Entramos en el edificio, que carecía de calefacción y era tan húmedo que el yeso de las paredes estaba lleno de desconchones. En el vestíbulo, un grupo de mujeres sentadas en corro cosían o hilaban con ruecas, mientras en una esquina una matrona de mediana edad ordenaba un enorme montón de malolientes harapos ayudada por un puñado de escuálidos niños. Copynger se acercó a hablar con la mujer, que nos condujo a un pequeño pero pulcro despacho, donde se presentó como Joan Stumpe, la gobernanta de los niños.

– ¿En qué puedo ayudaros, señores?

Su arrugado rostro era tan amable como penetrantes sus ojos castaños.

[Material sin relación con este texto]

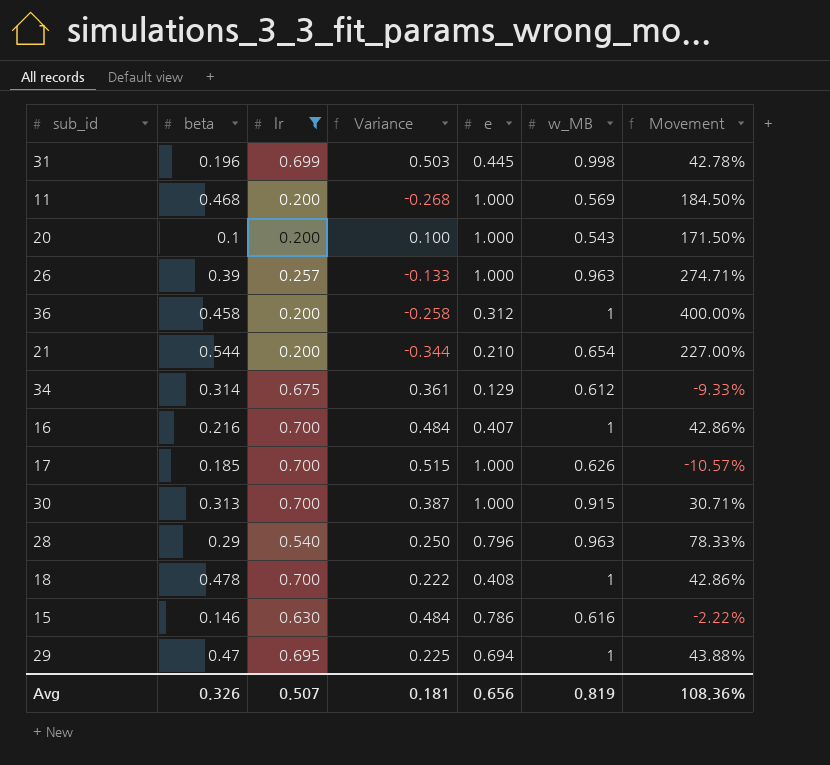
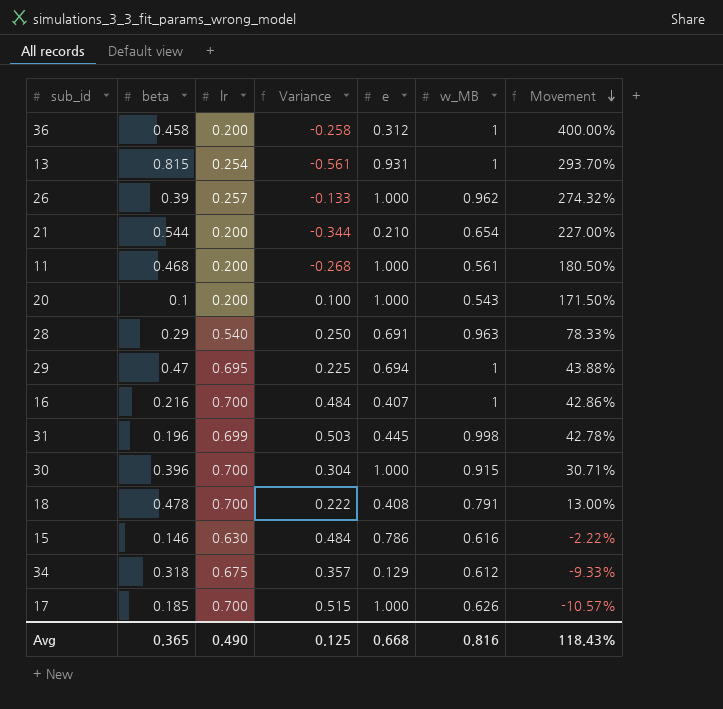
filter: lr != 0.254 -> none
row order: none -> Movement descending
26 | w_MB: 0.963 -> 0.962
26 | Movement: 274.71% -> 274.32%
11 | w_MB: 0.569 -> 0.561
11 | Movement: 184.50% -> 180.50%
28 | e: 0.796 -> 0.691
30 | beta: 0.313 -> 0.396
30 | Variance: 0.387 -> 0.304
18 | w_MB: 1 -> 0.791
18 | Movement: 42.86% -> 13.00%
34 | beta: 0.314 -> 0.318
34 | Variance: 0.361 -> 0.357
Avg | beta: 0.326 -> 0.365
Avg | lr: 0.507 -> 0.490
Avg | Variance: 0.181 -> 0.125
Avg | e: 0.656 -> 0.668
Avg | w_MB: 0.819 -> 0.816
Avg | Movement: 108.36% -> 118.43%

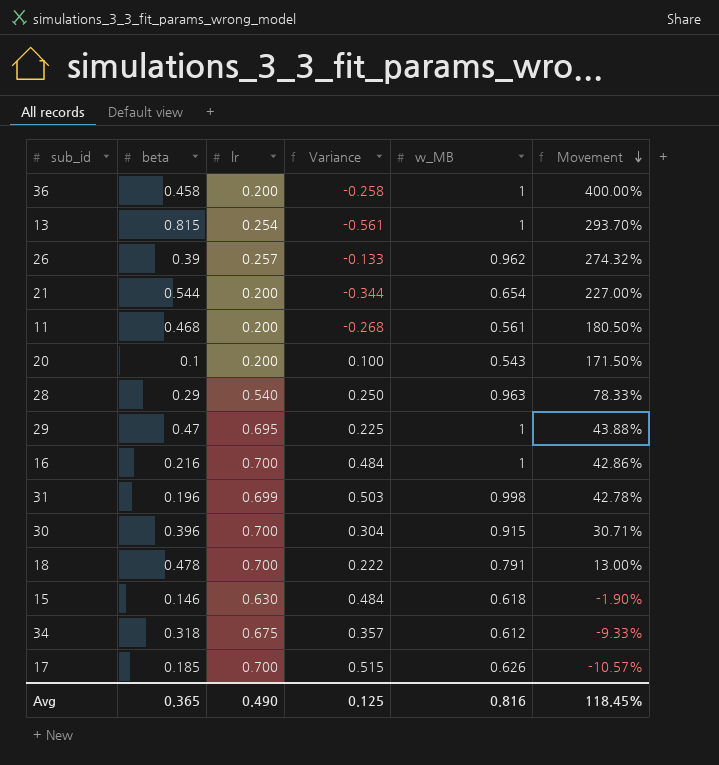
column e | position: 5 -> none
15 | w_MB: 0.616 -> 0.618
15 | Movement: -2.22% -> -1.90%
Avg | Movement: 118.43% -> 118.45%

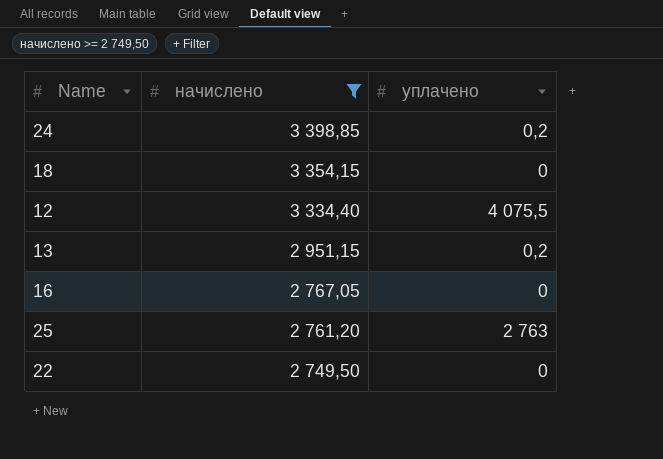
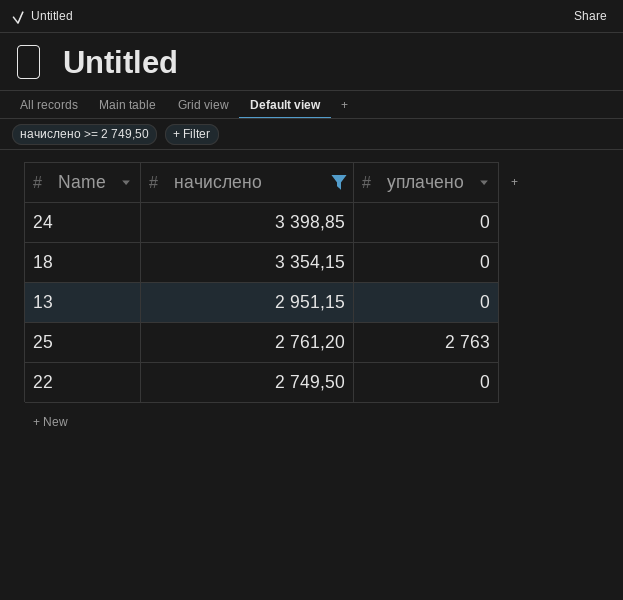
row 12: 3 334,40 | 4 075,5 -> none
row 16: 2 767,05 | 0 -> none
24 | уплачено: 0,2 -> 0
13 | уплачено: 0,2 -> 0

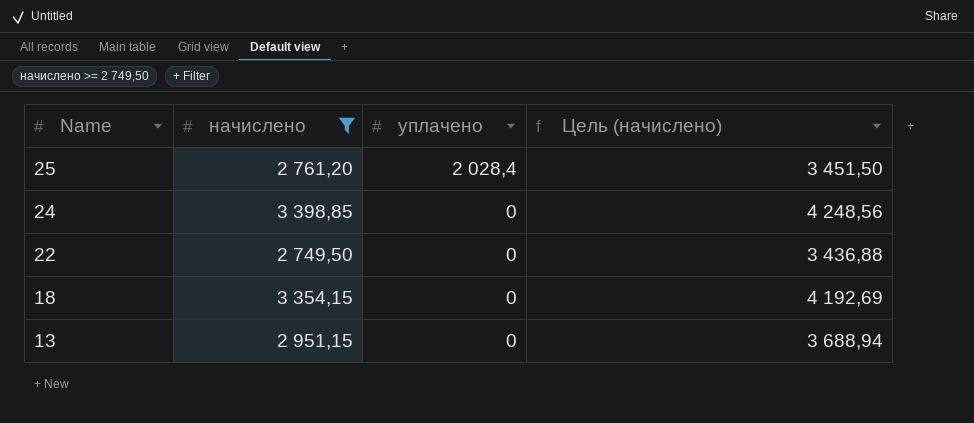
row order: начислено descending -> Name descending
column Цель (начислено) | formula: none -> [начислено] * 1,25
25 | уплачено: 2 763 -> 2 028,4

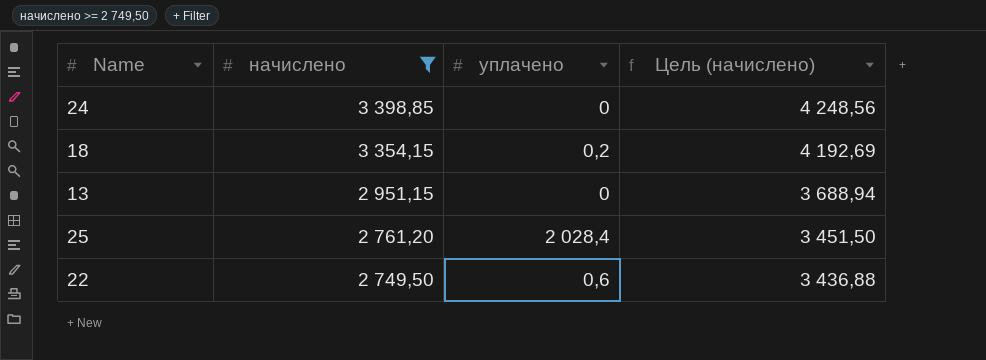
row order: Name descending -> начислено descending
18 | уплачено: 0 -> 0,2
22 | уплачено: 0 -> 0,6

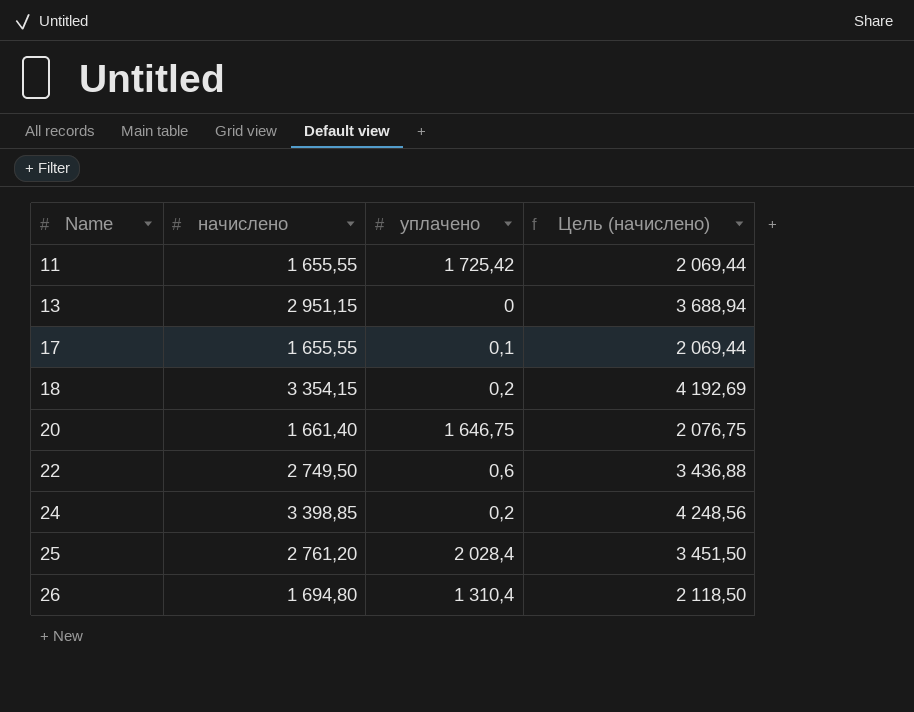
filter: начислено >= 2 749,50 -> none
row order: начислено descending -> Name ascending
24 | уплачено: 0 -> 0,2

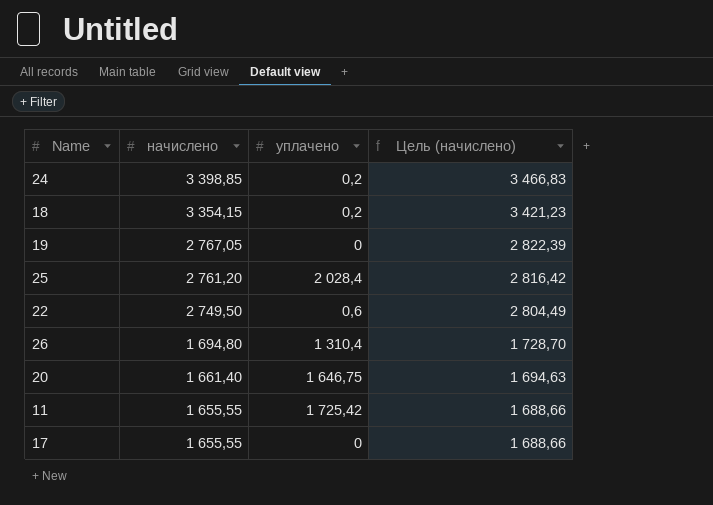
row order: Name ascending -> начислено descending
column Цель (начислено) | formula: [начислено] * 1,25 -> [начислено] * 1,02
row 13: 2 951,15 | 0 | 3 688,94 -> none
row 19: none -> 2 767,05 | 0 | 2 822,39
17 | уплачено: 0,1 -> 0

– El doctor Shardlake está investigando ciertos asuntos relacionados con el monasterio -le dijo Copynger-. Está interesado en la suerte de la joven Orphan Stonegarden.

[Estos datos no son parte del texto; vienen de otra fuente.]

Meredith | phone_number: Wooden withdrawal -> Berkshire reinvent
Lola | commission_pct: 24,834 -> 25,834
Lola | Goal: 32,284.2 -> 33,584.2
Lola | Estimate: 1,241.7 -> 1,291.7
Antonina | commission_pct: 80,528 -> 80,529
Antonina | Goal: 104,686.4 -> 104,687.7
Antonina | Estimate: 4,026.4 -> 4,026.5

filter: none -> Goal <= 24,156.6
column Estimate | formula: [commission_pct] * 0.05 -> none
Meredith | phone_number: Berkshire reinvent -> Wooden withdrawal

La mujer soltó un suspiro.

– ¡Pobre Orphan!

– ¿La conocíais? -le pregunté.

– La críe yo. La abandonaron en el patio de este edificio hace diecinueve años. Recién nacida. ¡Pobre Orphan! -repitió la gobernanta.

– ¿Cómo se llamaba?

– Orphan, señor. Es el nombre que solemos ponerles a los niños abandonados. Nunca descubrimos quiénes eran sus padres, así que el capataz le puso Stonegarden de apellido, porque la encontró en el patio.

– Comprendo. ¿Y creció a vuestro cuidado?

– Tengo a mi cuidado a todos los menores. Muchos mueren jóvenes, pero Orphan era fuerte y sobrevivió. Me ayudaba con los otros niños; siempre estaba alegre y era bien dispuesta…

De pronto, la gobernanta desvió la mirada.

– Continúa, buena mujer -la urgió Copynger con impaciencia-. Te lo he dicho muchas veces: eres demasiado blanda con esos críos.

– La mayoría pasan de puntillas por este valle de lágrimas -replicó la mujer con viveza-. ¿Por qué no dejar que disfruten un poco?

– Más vale llegar roto al cielo que entero al infierno -le espetó Copynger con aspereza-. La mayoría de los que sobreviven acaban convirtiéndose en ladrones y mendigos. Continúa.

– Cuando Orphan cumplió dieciséis años, los supervisores dijeron que tenía que ponerse a trabajar. Fue una lástima; el hijo del molinero se había enamorado de ella y, si hubieran permitido que las cosas siguieran su curso natural, la habría tomado como mujer.

– Entonces… ¿era atractiva?

– Ya lo creo, señor. Menuda y rubia, con una cara delicada y dulce, una de las más bonitas que he visto en mi vida. Pero el supervisor de los muchachos tiene un hermano que trabaja para los monjes, y éste dijo que el enfermero necesitaba un ayudante, y mandaron a Orphan con él.

– ¿Cuánto hace de eso, señora Stumpe?

– Dos años. Venía a verme en sus días libres, todos los viernes sin falta. Me quería tanto como yo a ella. No le gustaba el monasterio, señor. -¿Por qué?

– No conseguí que me lo dijera. Enseño a los niños que no deben criticar a sus superiores, por la cuenta que les trae. Pero saltaba a la vista que estaba asustada.

– ¿De qué?

– No lo sé. Intenté convencerla para que me lo contara, pero no hubo manera. Primero trabajó para el difunto hermano Alexander y, luego, para su sustituto, el hermano Guy, a quien ella tenía miedo por su extraño aspecto. El caso es que dejó de verse con Adam, el hijo del molinero. El muchacho venía a verla, pero ella me decía que lo despachara. -La gobernanta me miró fijamente-. Y, cuando una mujer hace eso, suele significar que han abusado de ella.

– ¿Le visteis alguna vez señales o moretones?

– No, pero cada vez se la veía más decaída. Hasta que un viernes, cuando llevaba unos seis meses trabajando en el monasterio, no apareció, ni tampoco al siguiente.

– Imagino que os inquietaríais.

– Desde luego. Decidí ir allí y enterarme de lo que pasaba.

Asentí. Podía imaginármela caminando a grandes zancadas hasta el monasterio y aporreando la puerta del señor Bugge.